Transcribe the entries below exactly from their first line through the line containing "to conquer it</span></li>", and let no picture into the copy.

**User interface change data**.
Content starts
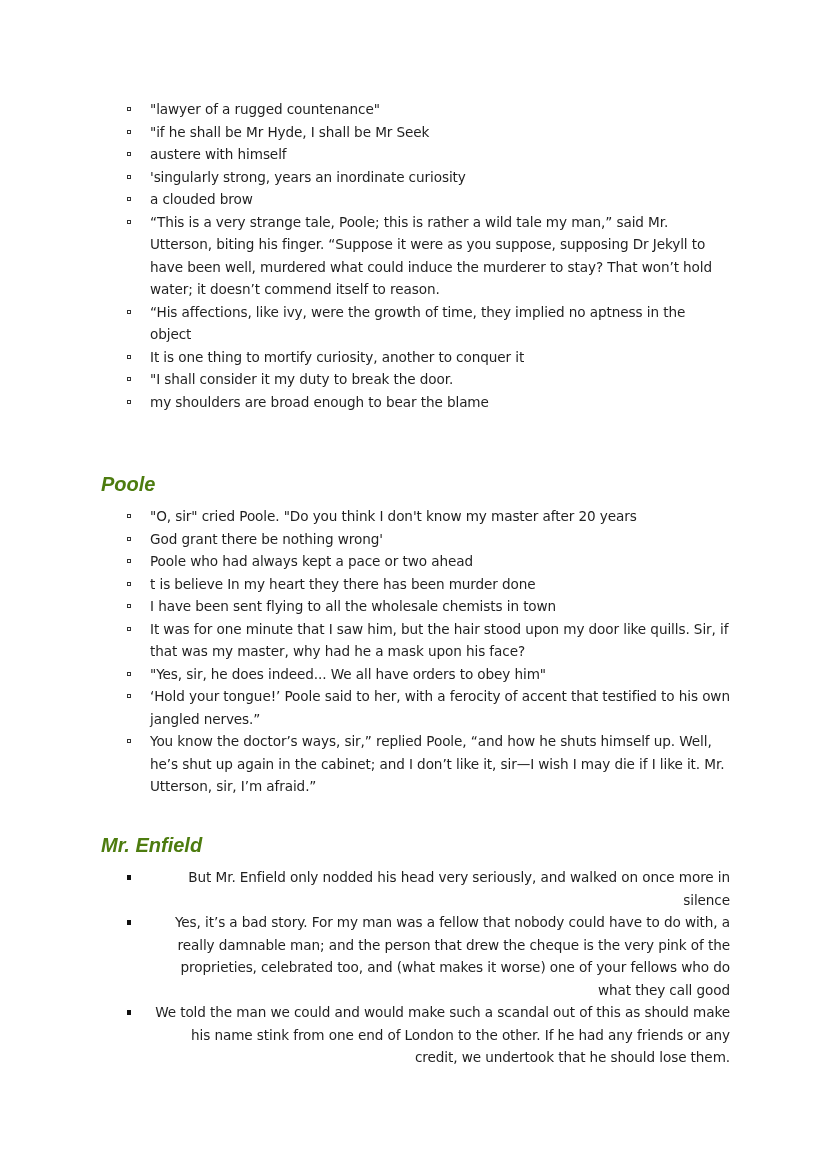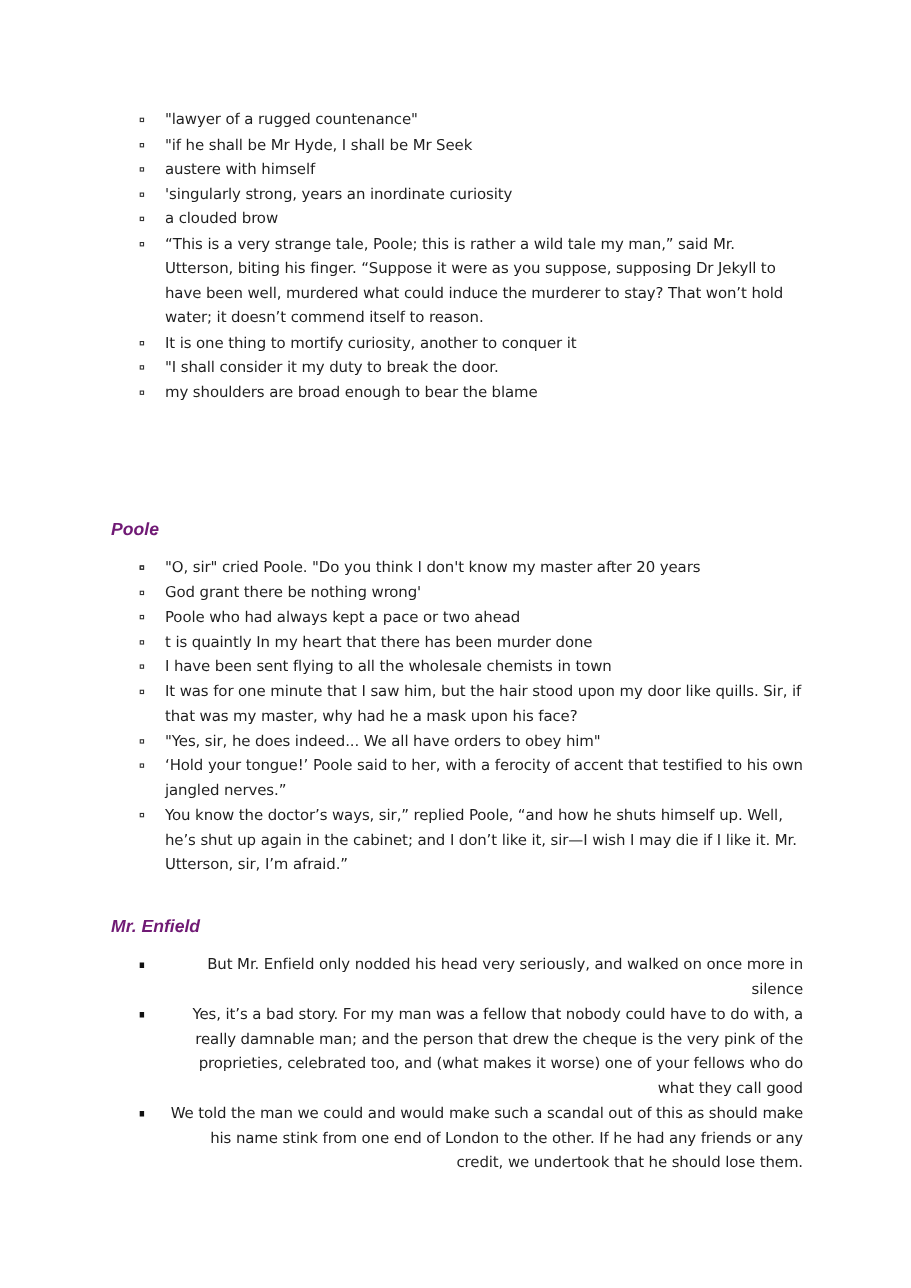--- a/index.html
+++ b/index.html
@@ -21,22 +21,22 @@
       top: 0;
       width: 828px;
       height: 1171px;
     }
     .heading {
       position: absolute;
       left: 101px;
       font-family: "Liberation Sans", sans-serif;
       font-weight: bold;
       font-style: italic;
-      font-size: 16px;
-      color: #701a75;
+      font-size: 20px;
+      color: #4d7c0f;
       margin: 0;
     }
     ul.quotes {
       list-style: none;
       margin: 0;
       padding: 0;
       position: absolute;
       left: 0;
       width: 828px;
     }
@@ -71,32 +71,33 @@
 
 <div class="page">
 
   <ul class="quotes" style="top:98px;">
     <li><span class="bullet hollow"></span><span>"lawyer of a rugged countenance"</span></li>
     <li><span class="bullet hollow"></span><span>"if he shall be Mr Hyde, I shall be Mr Seek</span></li>
     <li><span class="bullet hollow"></span><span>austere with himself</span></li>
     <li><span class="bullet hollow"></span><span>'singularly strong, years an inordinate curiosity</span></li>
     <li><span class="bullet hollow"></span><span>a clouded brow</span></li>
     <li><span class="bullet hollow"></span><span>“This is a very strange tale, Poole; this is rather a wild tale my man,” said Mr. Utterson, biting his finger. “Suppose it were as you suppose, supposing Dr Jekyll to have been well, murdered what could induce the murderer to stay? That won’t hold water; it doesn’t commend itself to reason.</span></li>
+    <li><span class="bullet hollow"></span><span>“His affections, like ivy, were the growth of time, they implied no aptness in the object</span></li>
     <li><span class="bullet hollow"></span><span>It is one thing to mortify curiosity, another to conquer it</span></li>
     <li><span class="bullet hollow"></span><span>"I shall consider it my duty to break the door.</span></li>
     <li><span class="bullet hollow"></span><span>my shoulders are broad enough to bear the blame</span></li>
   </ul>
 
   <h3 class="heading" style="top:473px;">Poole</h3>
   <ul class="quotes" style="top:505px;">
     <li><span class="bullet hollow"></span></li>
     <li><span class="bullet hollow"></span><span>"O, sir" cried Poole. "Do you think I don't know my master after 20 years</span></li>
     <li><span class="bullet hollow"></span><span>God grant there be nothing wrong'</span></li>
     <li><span class="bullet hollow"></span><span>Poole who had always kept a pace or two ahead</span></li>
-    <li><span class="bullet hollow"></span><span>t is quaintly In my heart that there has been murder done</span></li>
+    <li><span class="bullet hollow"></span><span>t is believe In my heart they there has been murder done</span></li>
     <li><span class="bullet hollow"></span><span>I have been sent flying to all the wholesale chemists in town</span></li>
     <li><span class="bullet hollow"></span><span>It was for one minute that I saw him, but the hair stood upon my door like quills. Sir, if that was my master, why had he a mask upon his face?</span></li>
     <li><span class="bullet hollow"></span><span>"Yes, sir, he does indeed... We all have orders to obey him"</span></li>
     <li><span class="bullet hollow"></span><span>‘Hold your tongue!’ Poole said to her, with a ferocity of accent that testified to his own jangled nerves.”</span></li>
     <li><span class="bullet hollow"></span><span>You know the doctor’s ways, sir,” replied Poole, “and how he shuts himself up. Well, he’s shut up again in the cabinet; and I don’t like it, sir—I wish I may die if I like it. Mr. Utterson, sir, I’m afraid.”</span></li>
   </ul>
 
   <h3 class="heading" style="top:834px;">Mr. Enfield</h3>
   <ul class="quotes" style="top:866px;text-align:right;">
     <li><span class="bullet filled"></span><span>But Mr. Enfield only nodded his head very seriously, and walked on once more in silence</span></li>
Content ends
**Answer**.
--- a/index.html
+++ b/index.html
@@ -21,22 +21,22 @@
       top: 0;
       width: 828px;
       height: 1171px;
     }
     .heading {
       position: absolute;
       left: 101px;
       font-family: "Liberation Sans", sans-serif;
       font-weight: bold;
       font-style: italic;
-      font-size: 16px;
-      color: #701a75;
+      font-size: 20px;
+      color: #4d7c0f;
       margin: 0;
     }
     ul.quotes {
       list-style: none;
       margin: 0;
       padding: 0;
       position: absolute;
       left: 0;
       width: 828px;
     }
@@ -71,32 +71,33 @@
 
 <div class="page">
 
   <ul class="quotes" style="top:98px;">
     <li><span class="bullet hollow"></span><span>"lawyer of a rugged countenance"</span></li>
     <li><span class="bullet hollow"></span><span>"if he shall be Mr Hyde, I shall be Mr Seek</span></li>
     <li><span class="bullet hollow"></span><span>austere with himself</span></li>
     <li><span class="bullet hollow"></span><span>'singularly strong, years an inordinate curiosity</span></li>
     <li><span class="bullet hollow"></span><span>a clouded brow</span></li>
     <li><span class="bullet hollow"></span><span>“This is a very strange tale, Poole; this is rather a wild tale my man,” said Mr. Utterson, biting his finger. “Suppose it were as you suppose, supposing Dr Jekyll to have been well, murdered what could induce the murderer to stay? That won’t hold water; it doesn’t commend itself to reason.</span></li>
+    <li><span class="bullet hollow"></span><span>“His affections, like ivy, were the growth of time, they implied no aptness in the object</span></li>
     <li><span class="bullet hollow"></span><span>It is one thing to mortify curiosity, another to conquer it</span></li>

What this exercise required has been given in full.